Никитин – автор фундаментальных монографий, ставших плодом предпринятого им скрупулёзного обследования российских тюрем, арестантских рот и крепостей империи. Его монографии «Жизнь заключённых» (1871), «Обзор петербургских тюрем…» (1871), «Быт военных арестантов в крепостях» (1873), «Тюрьма и ссылка» (1880) и др. заложили основы истории и социологии тюрем в России. А книга «Несчастные (по поводу большого тюремного конгресса)» (1890) содержала конкретные рекомендации по улучшению отечественной пенитенциарной системы.

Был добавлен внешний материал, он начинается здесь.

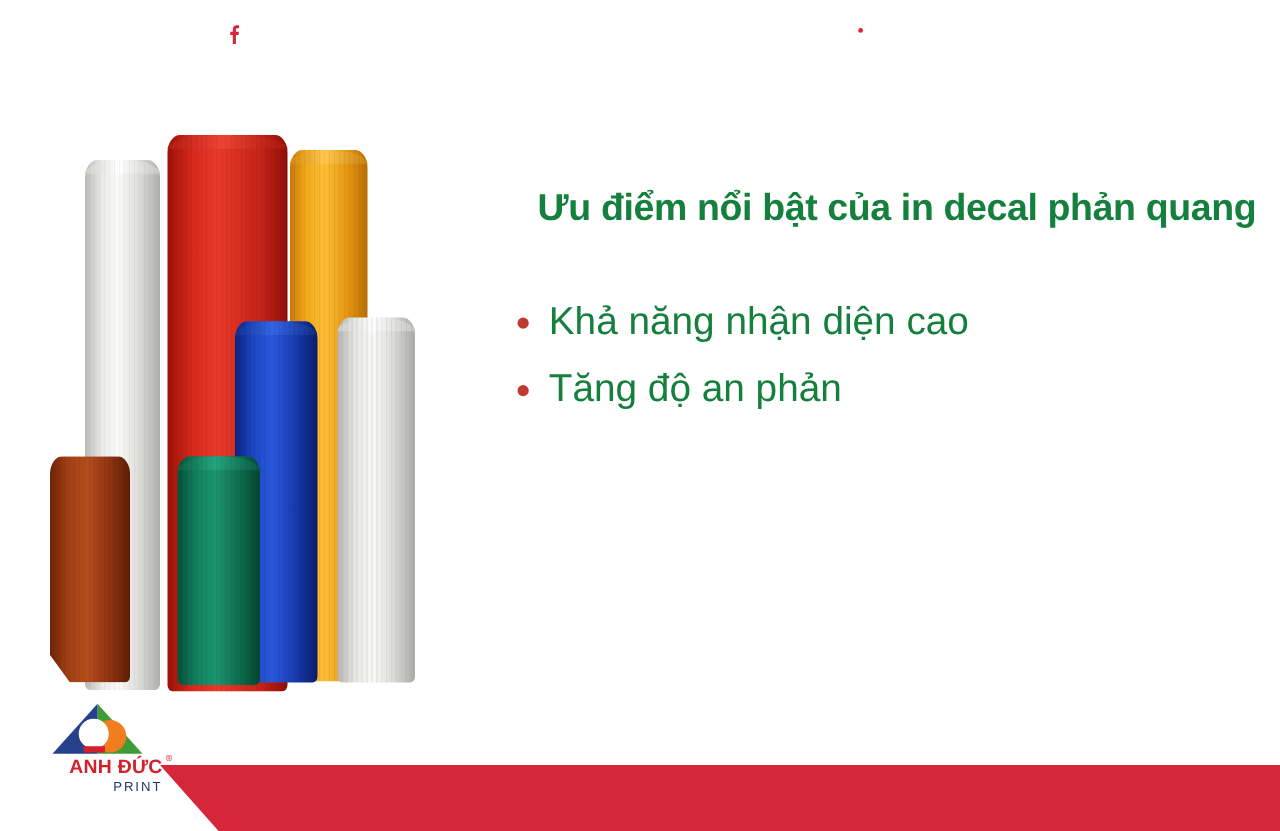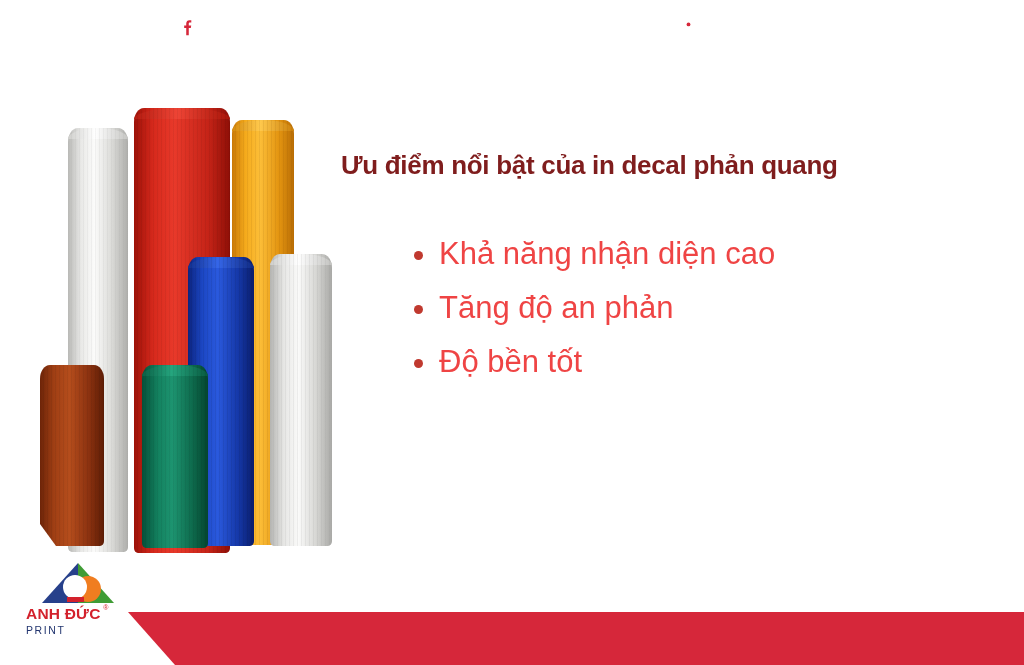--- a/index.html
+++ b/index.html
@@ -52,12 +52,13 @@
     width: 670px;
   }
   #title {
-    color: #7f1d1d;
-    font-size: 26px;
+    color: #15803d;
+    font-size: 30px;
     font-weight: bold;
     letter-spacing: -0.3px;
     white-space: nowrap;
     margin: 0 0 46px 6px;
+    text-align: right;
   }
   #bullets {
     list-style: none;

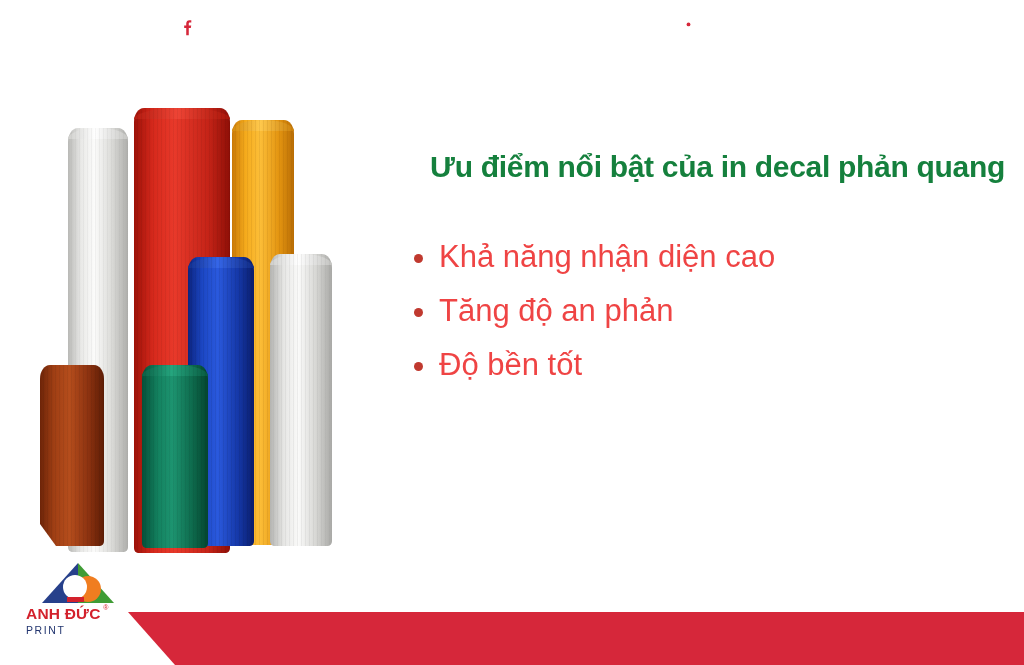--- a/index.html
+++ b/index.html
@@ -67,7 +67,7 @@
   }
   #bullets li {
     position: relative;
-    color: #ef4444;
+    color: #15803d;
     font-size: 31px;
     line-height: 54px;
     white-space: nowrap;

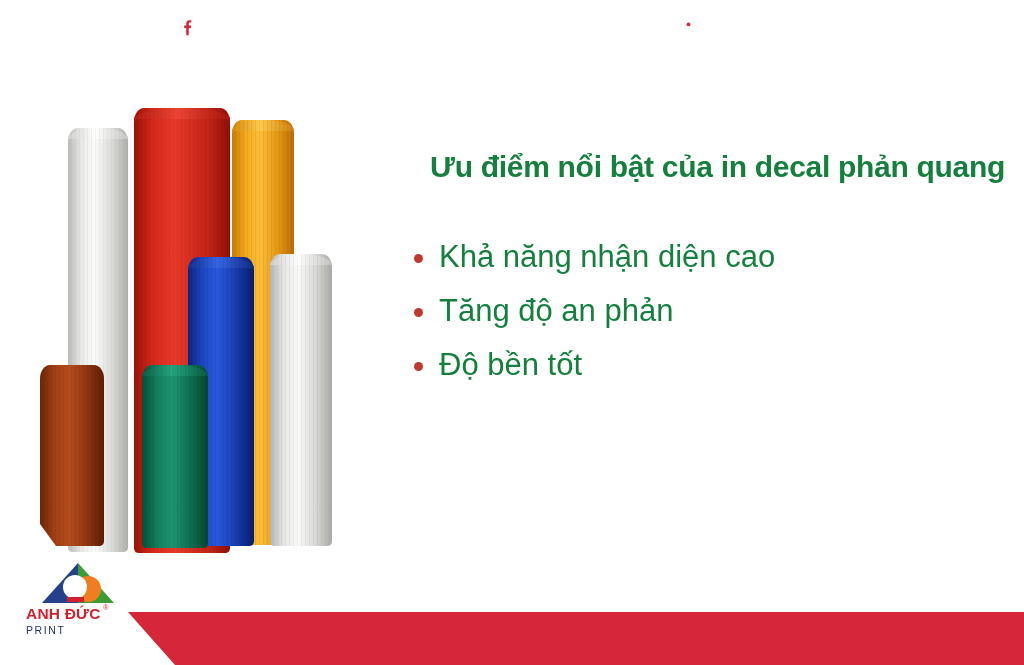--- a/index.html
+++ b/index.html
@@ -221,10 +221,6 @@
         <span class="dot"></span>
         <span>Tăng độ an phản</span>
       </li>
-      <li>
-        <span class="dot"></span>
-        <span>Độ bền tốt</span>
-      </li>
     </ul>
   </div>
 

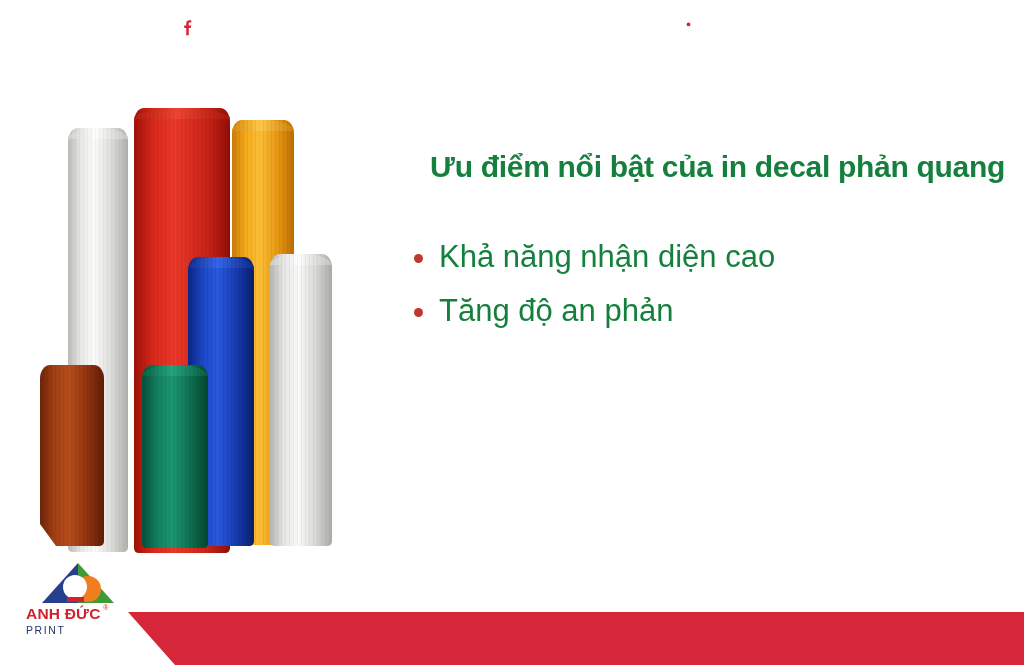--- a/index.html
+++ b/index.html
@@ -88,7 +88,7 @@
     left: 26px;
     top: 562px;
     width: 104px;
-    text-align: left;
+    text-align: right;
   }
   #logo-mark {
     width: 74px;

Многолетняя тюремно-попечительская практика Никитина послужила материалом для его остро полемической книги «Благотворительные подвиги» (1886), благодаря которой автор, как отмечали критики, «составил себе реноме “беспокойного” блюстителя филантропического грошика, подстерегаемого обыкновенно столькими хапугами». Теме детской и ювенальной благотворительности он посвятил работу «Покровительство малолетним детям заключённых» (1894).
Огромна заслуга Никитина в том, что он, воспользовавшись своим служебным положением, извлёк из государственных архивов богатый исторический материал по истории возникновения и постепенного роста еврейских сельскохозяйственных колоний в России. Его капитальное исследование «Евреи-земледельцы: административное и бытовое положение колоний в Херсонской и Екатеринославской губерниях в 1807-1887» («Восход», 1881-1886; отд. изд. – 1887) получило высокую оценку в русской, польской, немецкой и французской печати и было награждено золотой медалью Вольного Экономического общества. Продолжением этой работы явилась монография «Еврейские поселения северо– и юго-западных губерний в 1835-1890» (1894). Представляют интерес и его повести и рассказы, вошедшие в сборники «Жажда богатства» (1875), «Разнообразие» (1895), а также повесть «Пройдоха. Воспоминания купца старого времени» (1900), отмеченные глубоким сочувствием писателя к «страждущим» героям.
Главное и ценное достоинство сочинений Никитина – непосредственность наблюдений, близкое знакомство автора с предметом, бытописательская точность деталей, простота и ясность изложения. Недостаток художественности, отсутствие метафор и своеобычных образных сравнений компенсируются органичным введением в текст колоритных идиом, а также реплик и диалогов, что придаёт повествованию известную живость. Такой способ подачи словесного материала особенно выигрывает в произведениях «большой» формы, в результате чего достигается лёгкость восприятия текста читателем. Что до собственно эстетической задачи, то Никитин, как писатель тенденциозный, по-видимому, таковой перед собой и не ставил.
Однако важный мировоззренческий аспект творчества Никитина остаётся не вполне выясненным. Израильский литературовед Шимон Маркиш называет его «аутсайдером» еврейской литературы, говорит о нём как об «авторе считанных еврейских рассказов и очерков, совершенно теряющихся в его чисто русской беллетристической “продукции”». И задаётся вопросом: принадлежит ли этот писатель исключительно к русской или всё же и к русско-еврейской литературе?
Чтобы подойти к решению проблемы, предоставим для начала слово самому писателю. На излёте жизни Виктор Никитин, уже отставной чиновник в генеральских чинах, опубликовал в журнале «Русская старина» (1906, № 7-11, 1907, № 1-2) обширные мемуары, оборвавшиеся на 1870-х годах. Интересны они тем, что являют собой авторскую версию его литературной биографии. Примечательно, однако, что рассказ свой он начинает вести только с 1848 года – времени, когда «девяти лет от роду попал в кантонисты неранжированного батальона 4-го учебного карабинерного полка в Нижнем Новгороде, называвшегося в просторечии “живодёрней”». По-видимому, сознательно ориентируясь на русскую читательскую аудиторию журнала, Никитин не упомянул ни о своём иудейском происхождении, ни о детских годах в захолустном местечке, ни об обстоятельствах крещения в православную веру. Он говорит исключительно о своих русских духовных истоках и литературной традиции, сознательно подчёркивая свою принадлежность к народным низам.